- **PROBLEM STATEMENT**
One part of the entries below is wanted: the lines from the one containing "Check .simplan/config for" through the one containing "- 2. Validate: If". Write those out exactly and nothing else.
- - -
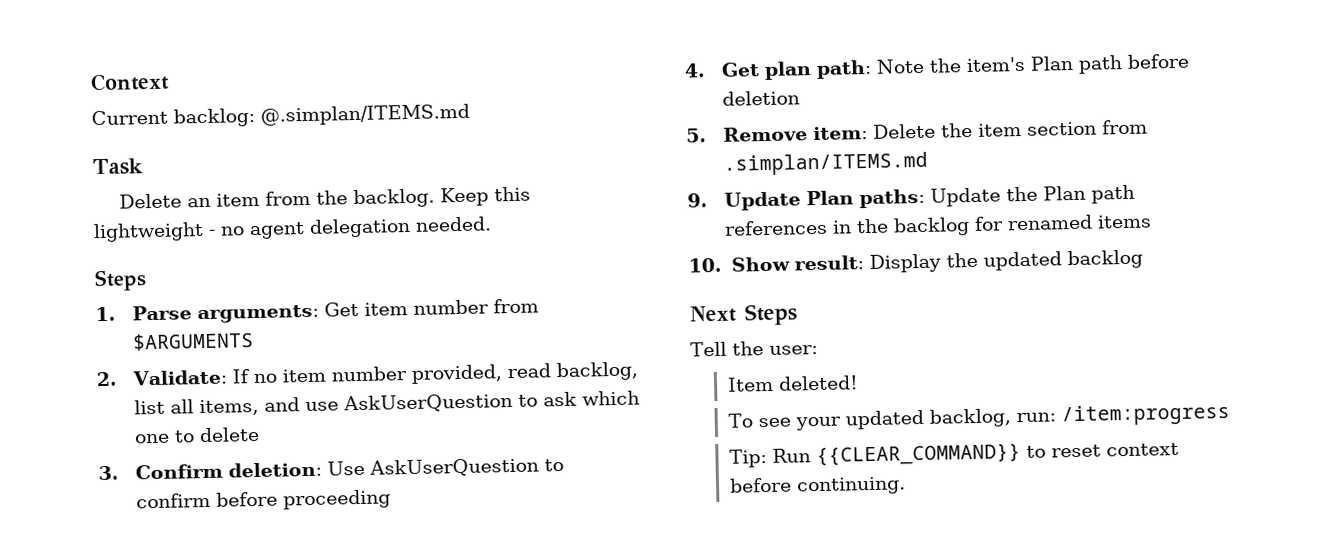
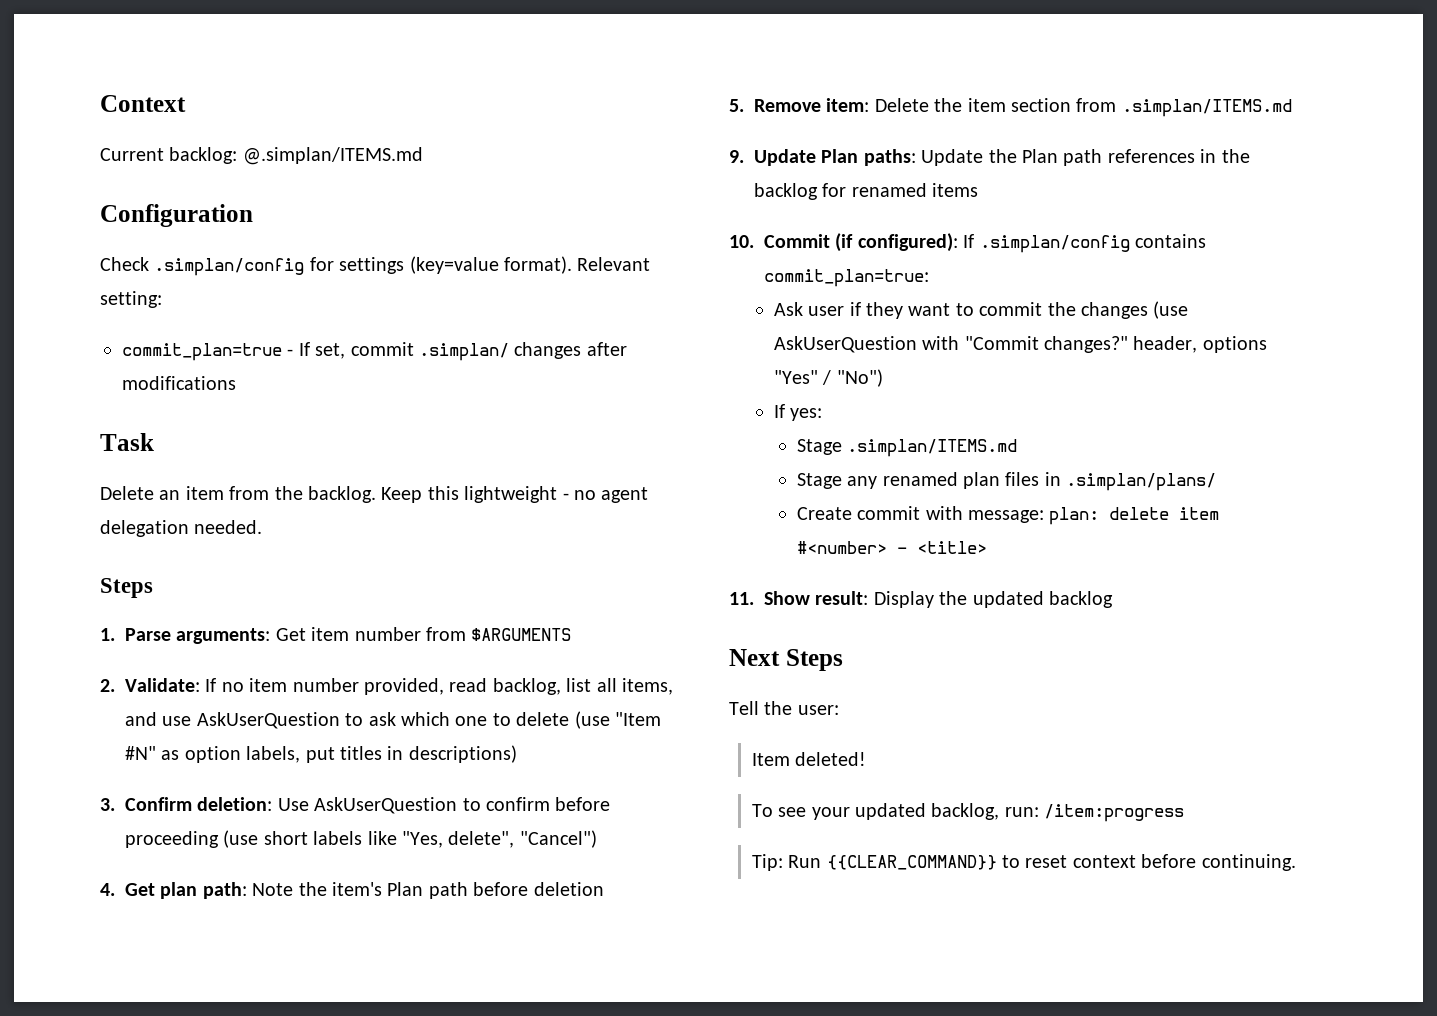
+ Configuration
+ Check .simplan/config for settings (key=value format). Relevant setting:
+ commit_plan=true - If set, commit .simplan/ changes after modifications
- 2. Validate: If no item number provided, read backlog, list all items, and use AskUserQuestion to ask which one to delete
+ 2. Validate: If no item number provided, read backlog, list all items, and use AskUserQuestion to ask which one to delete (use "Item #N" as option labels, put titles in descriptions)
- 3. Confirm deletion: Use AskUserQuestion to confirm before proceeding
+ 3. Confirm deletion: Use AskUserQuestion to confirm before proceeding (use short labels like "Yes, delete", "Cancel")
- 10. Show result: Display the updated backlog
+ 10. Commit (if configured): If .simplan/config contains commit_plan=true:
+ Ask user if they want to commit the changes (use AskUserQuestion with "Commit changes?" header, options "Yes" / "No")
+ If yes:
+ Stage .simplan/ITEMS.md
+ Stage any renamed plan files in .simplan/plans/
+ Create commit with message: plan: delete item #<number> - <title>
+ 11. Show result: Display the updated backlog

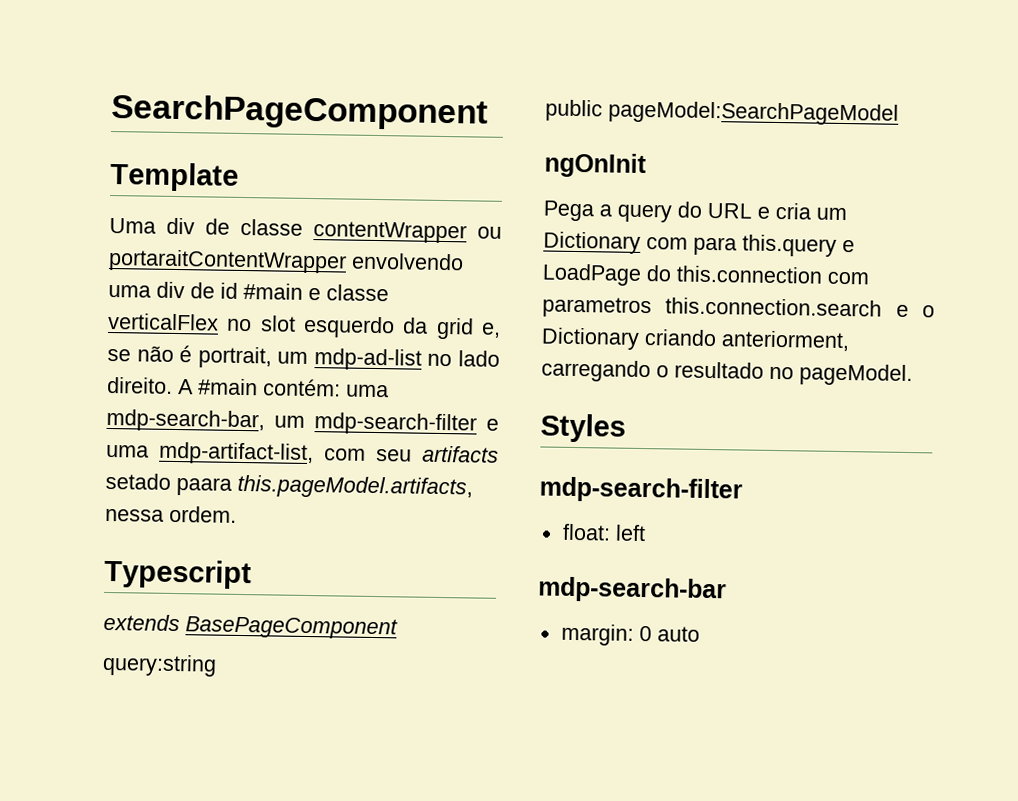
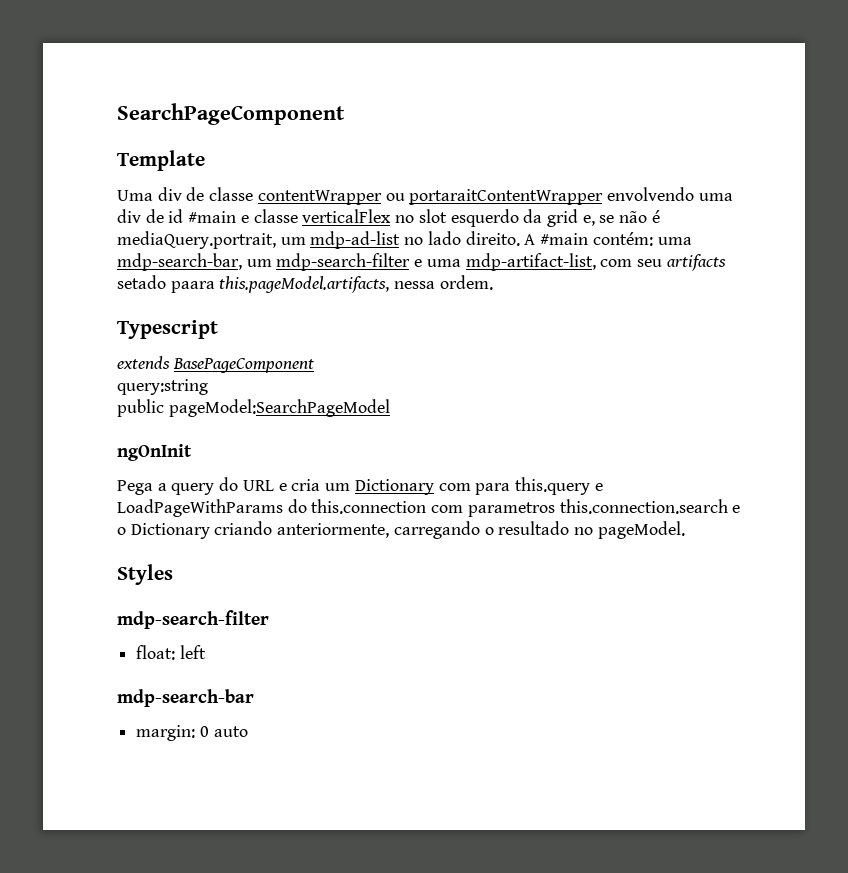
- Uma div de classe contentWrapper ou portaraitContentWrapper envolvendo uma div de id #main e classe verticalFlex no slot esquerdo da grid e, se não é portrait, um mdp-ad-list no lado direito.
+ Uma div de classe contentWrapper ou portaraitContentWrapper envolvendo uma div de id #main e classe verticalFlex no slot esquerdo da grid e, se não é mediaQuery.portrait, um mdp-ad-list no lado direito.
- Pega a query do URL e cria um Dictionary com para this.query e LoadPage do this.connection com parametros this.connection.search e o Dictionary criando anteriorment, carregando o resultado no pageModel.
+ Pega a query do URL e cria um Dictionary com para this.query e LoadPageWithParams do this.connection com parametros this.connection.search e o Dictionary criando anteriormente, carregando o resultado no pageModel.

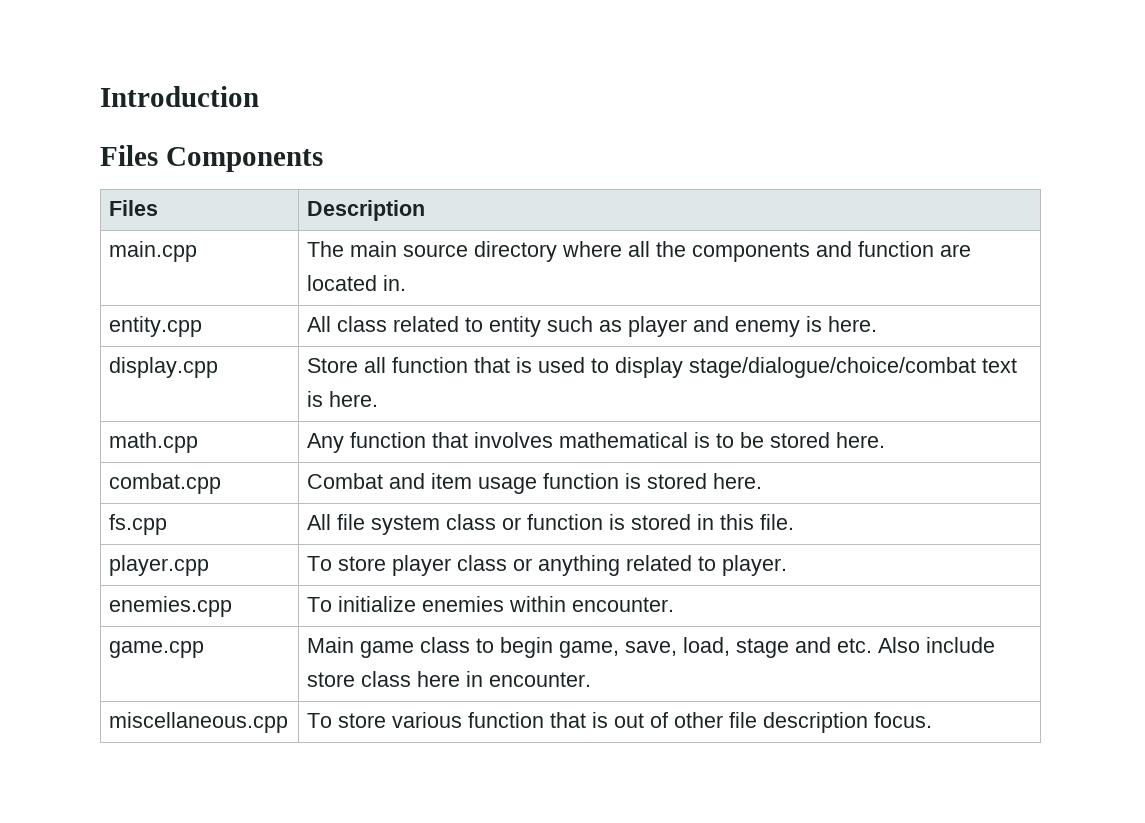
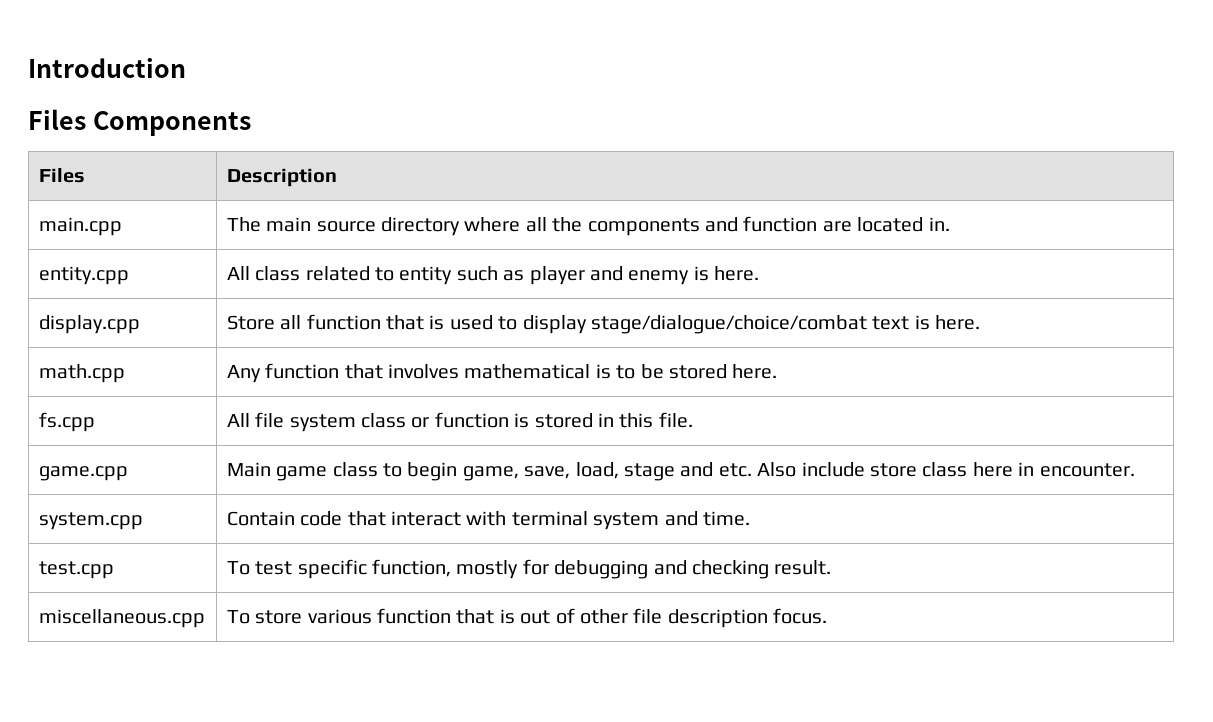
- combat.cpp | Combat and item usage function is stored here.
- player.cpp | To store player class or anything related to player.
- enemies.cpp | To initialize enemies within encounter.
+ system.cpp | Contain code that interact with terminal system and time.
+ test.cpp | To test specific function, mostly for debugging and checking result.

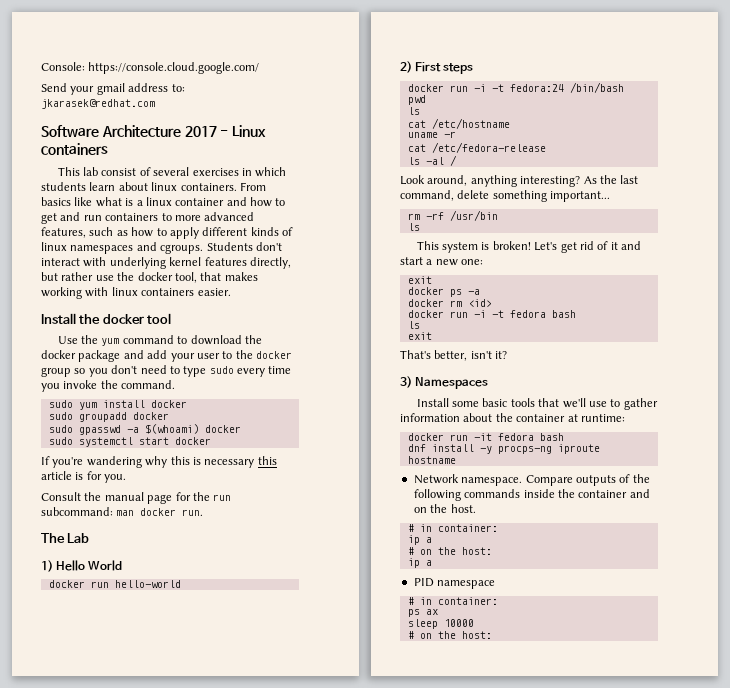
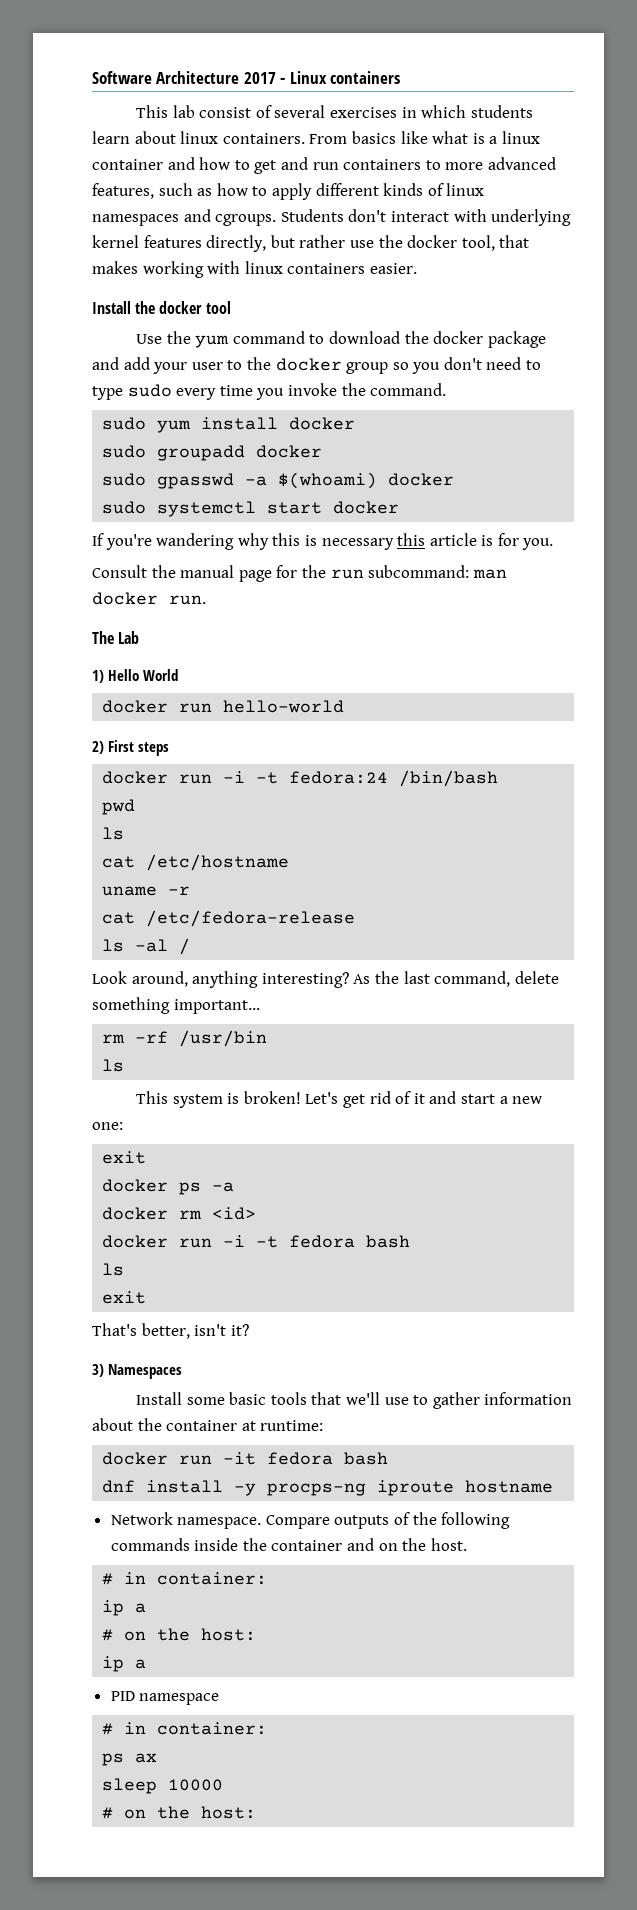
- Console: https://console.cloud.google.com/
- Send your gmail address to: jkarasek@redhat.com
- - -
- **EXERCISE RESPONSE**
+ Check .simplan/config for settings (key=value format). Relevant setting:
+ commit_plan=true - If set, commit .simplan/ changes after modifications
- 2. Validate: If no item number provided, read backlog, list all items, and use AskUserQuestion to ask which one to delete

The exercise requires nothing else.